### WORK INSTRUCTIONS
Filter the records for lines holding the string "shop".

### DATA PROVIDED

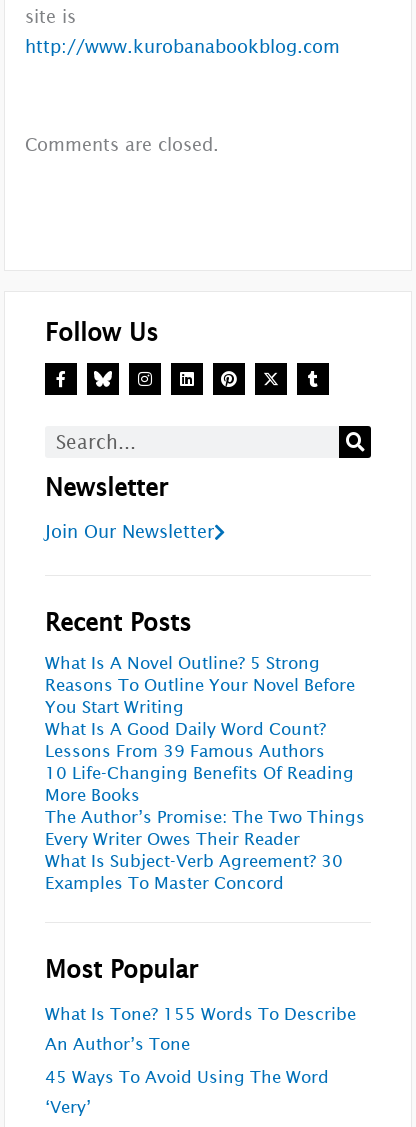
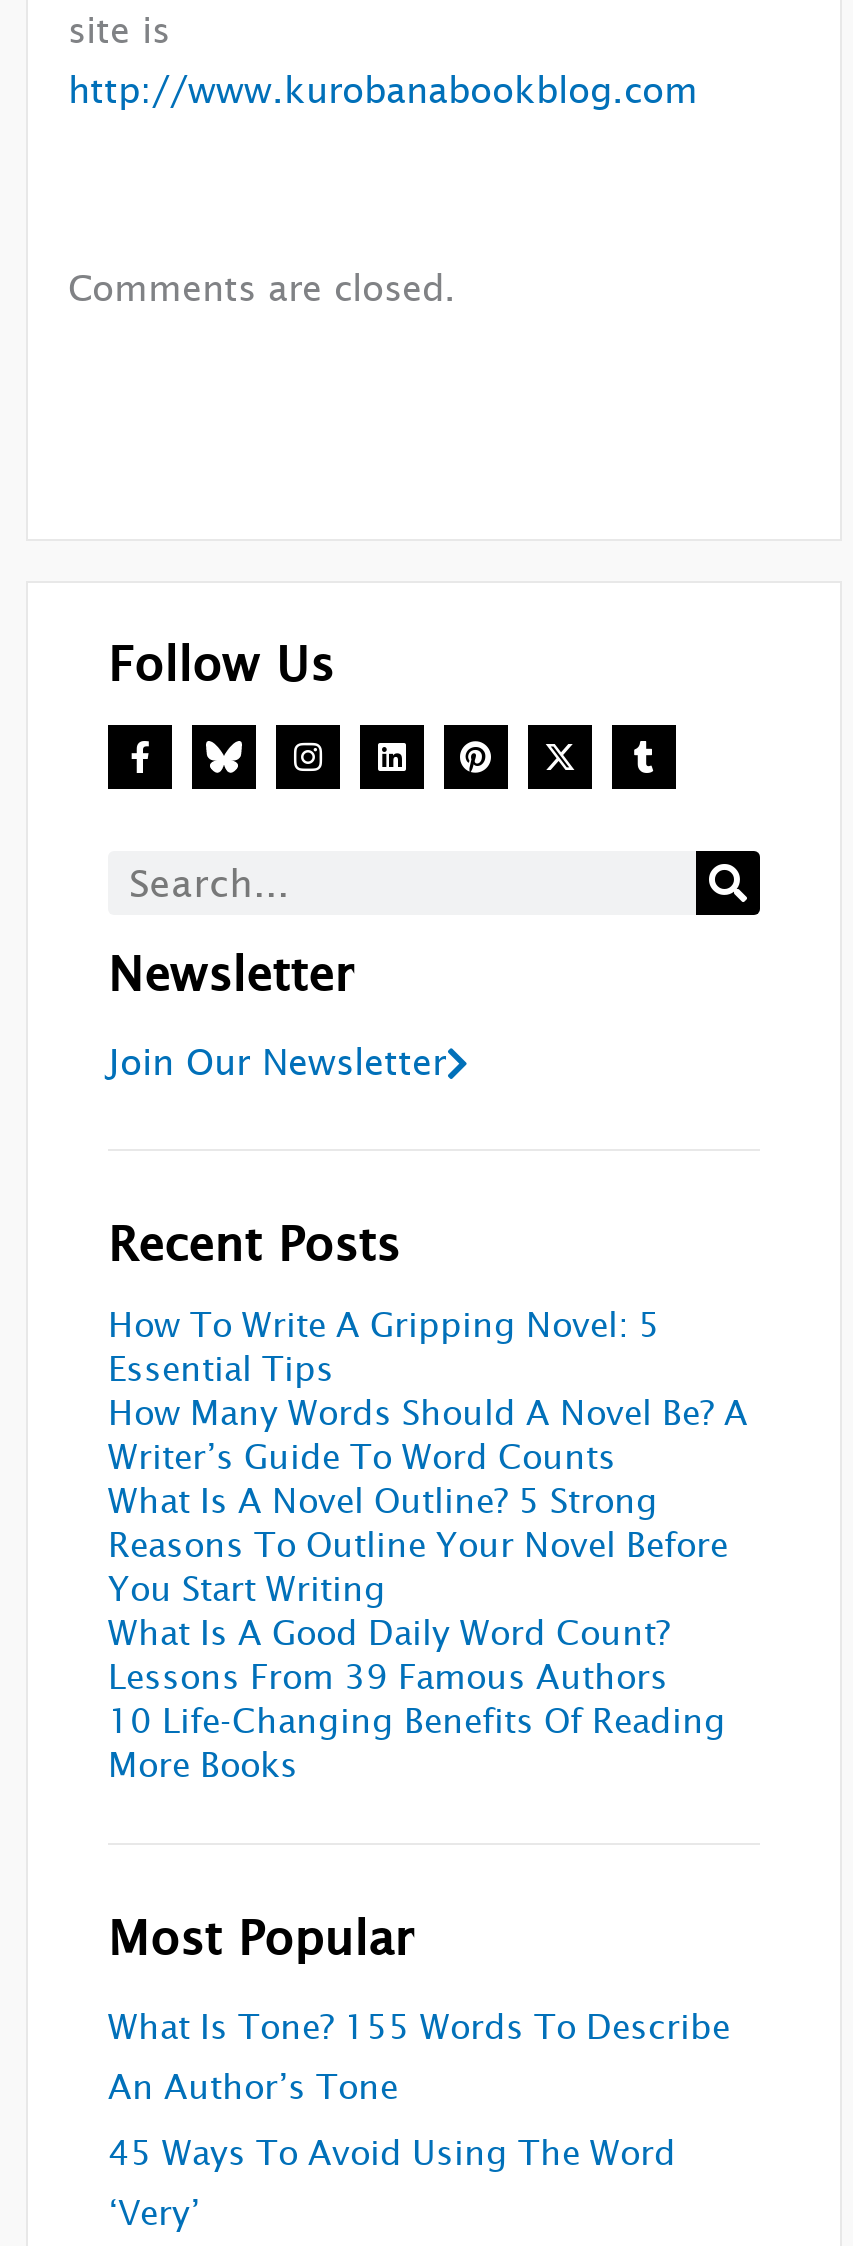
+ How To Write A Gripping Novel: 5
+ Essential Tips
+ How Many Words Should A Novel Be? A
+ Writer’s Guide To Word Counts

moved down: What Is A Novel Outline? 5 Strong | Reasons To Outline Your Novel Before | You Start Writing | What Is A Good Daily Word Count? | Lessons From 39 Famous Authors | 10 Life-Changing Benefits Of Reading | More Books

- The Author’s Promise: The Two Things
- Every Writer Owes Their Reader
- What Is Subject-Verb Agreement? 30
- Examples To Master Concord
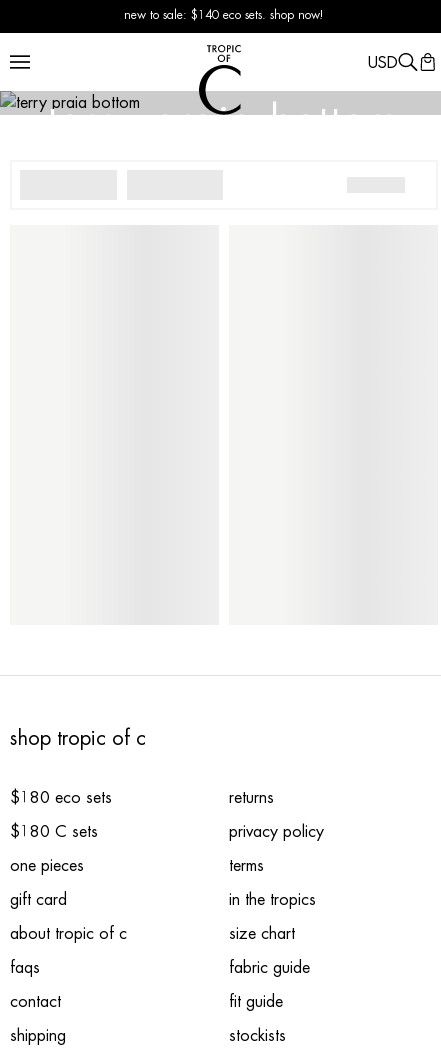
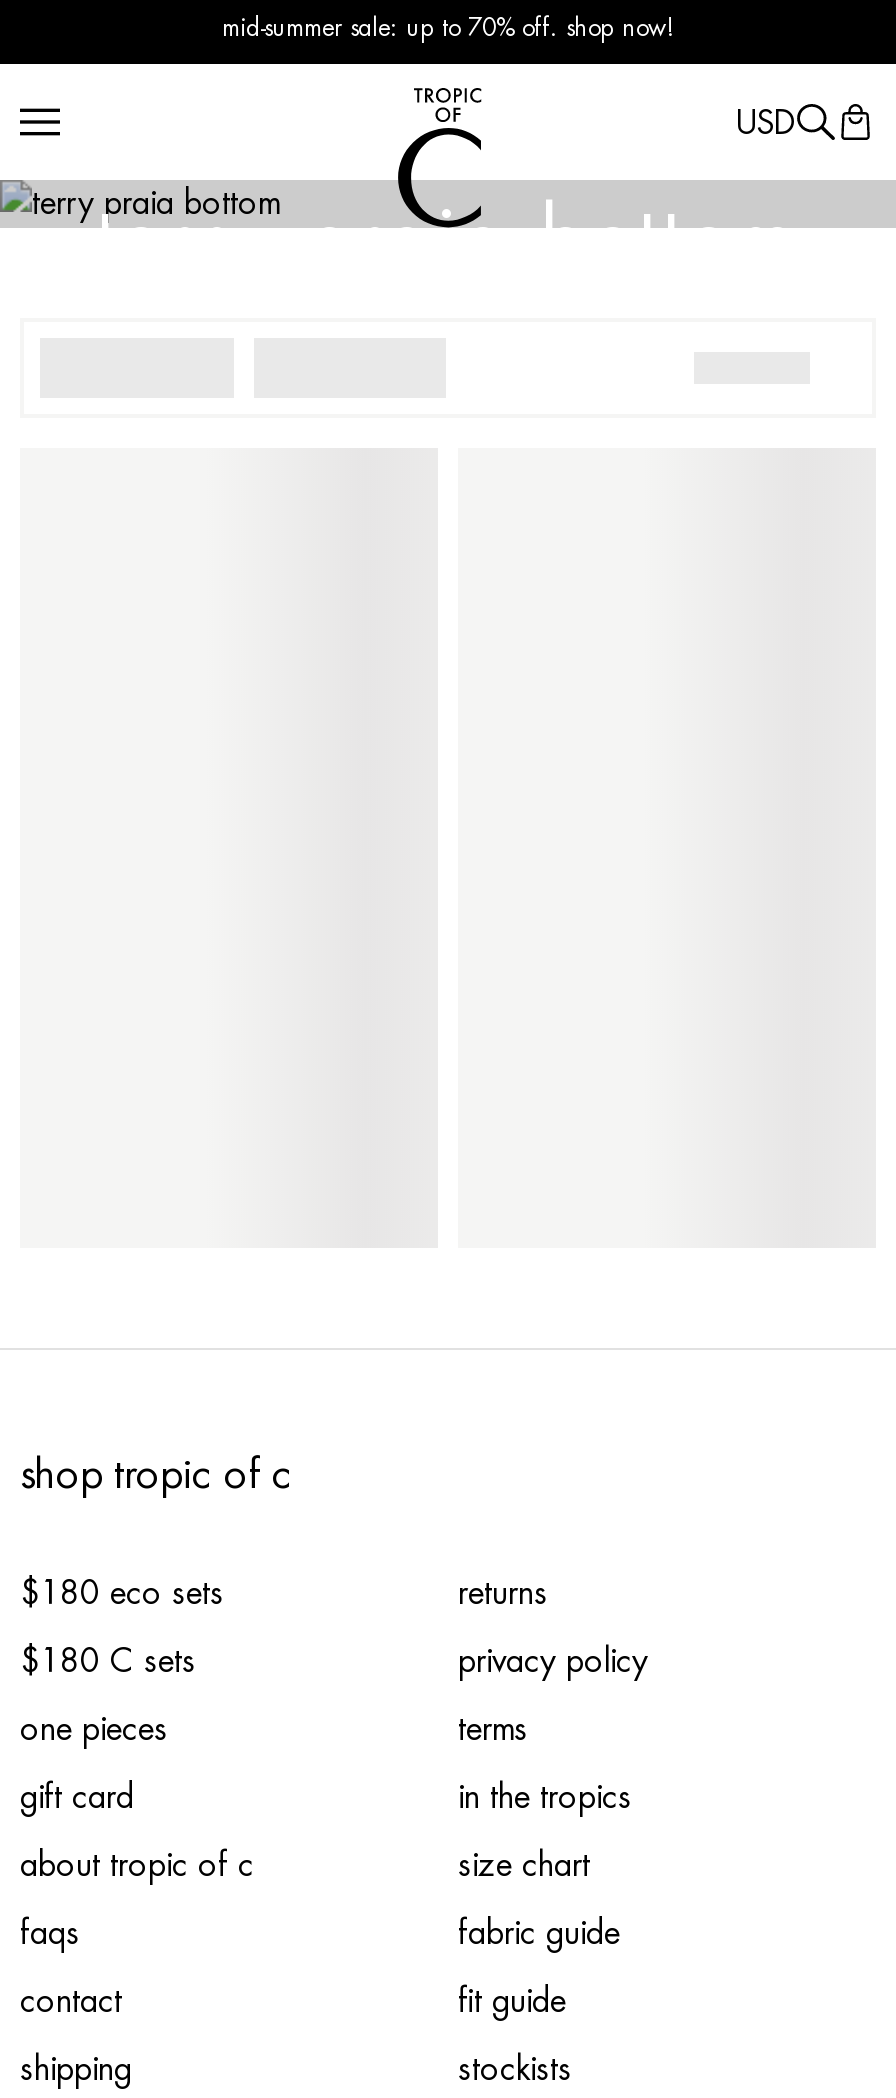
- new to sale: $140 eco sets. shop now!
+ mid-summer sale: up to 70% off. shop now!
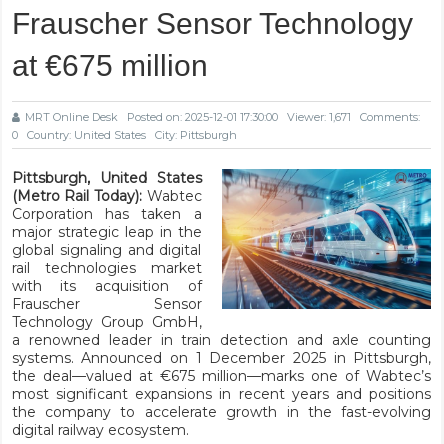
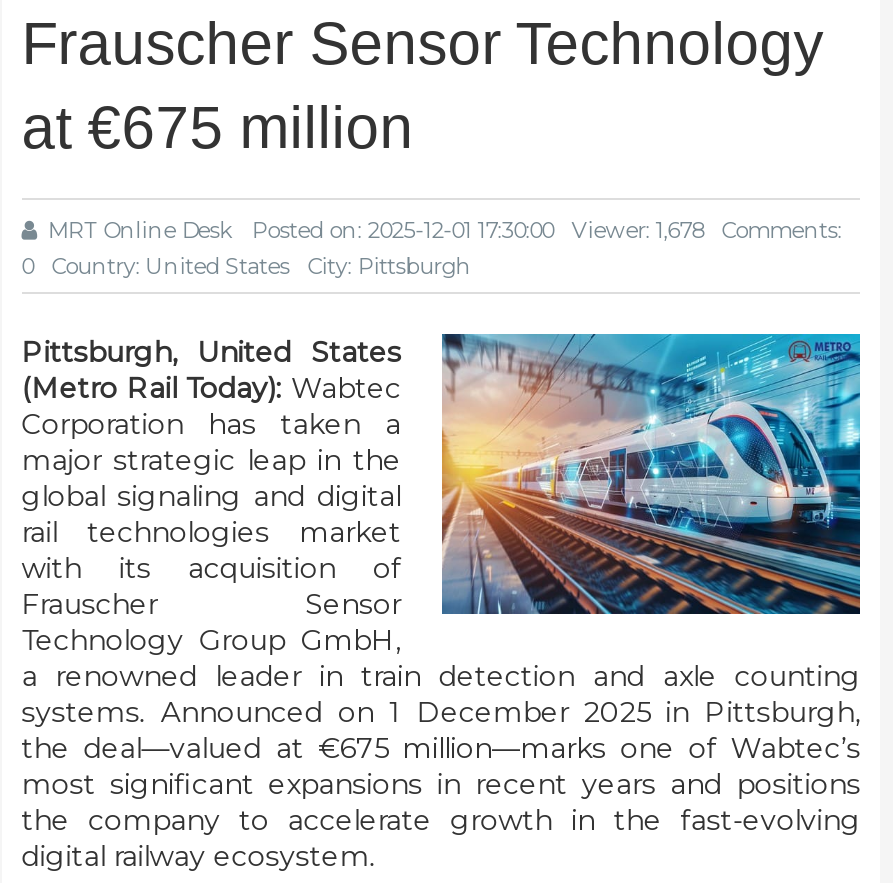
- MRT Online Desk Posted on: 2025-12-01 17:30:00 Viewer: 1,671 Comments:
+ MRT Online Desk Posted on: 2025-12-01 17:30:00 Viewer: 1,678 Comments:
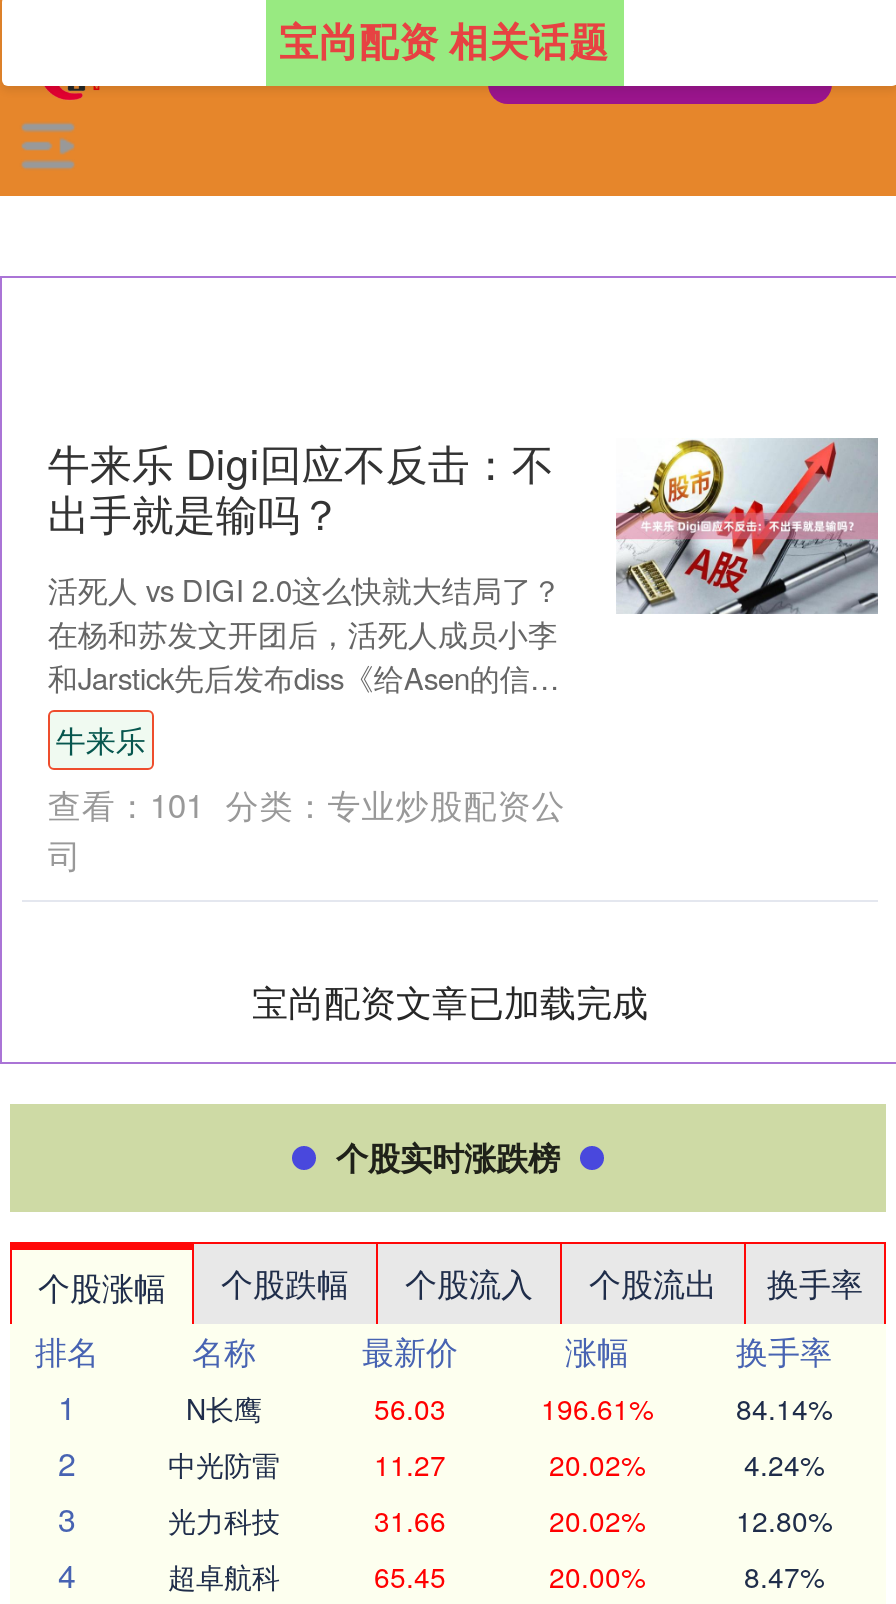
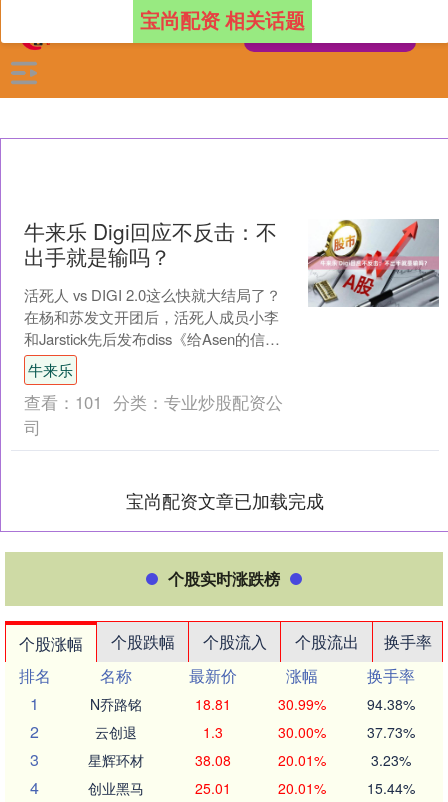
- N长鹰
- 56.03
- 196.61%
- 84.14%
+ N乔路铭
+ 18.81
+ 30.99%
+ 94.38%

- 中光防雷
- 11.27
- 20.02%
- 4.24%
+ 云创退
+ 1.3
+ 30.00%
+ 37.73%

- 光力科技
- 31.66
- 20.02%
- 12.80%
+ 星辉环材
+ 38.08
+ 20.01%
+ 3.23%

- 超卓航科
- 65.45
- 20.00%
- 8.47%
+ 创业黑马
+ 25.01
+ 20.01%
+ 15.44%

### TASK ANSWER
- new to sale: $140 eco sets. shop now!
+ mid-summer sale: up to 70% off. shop now!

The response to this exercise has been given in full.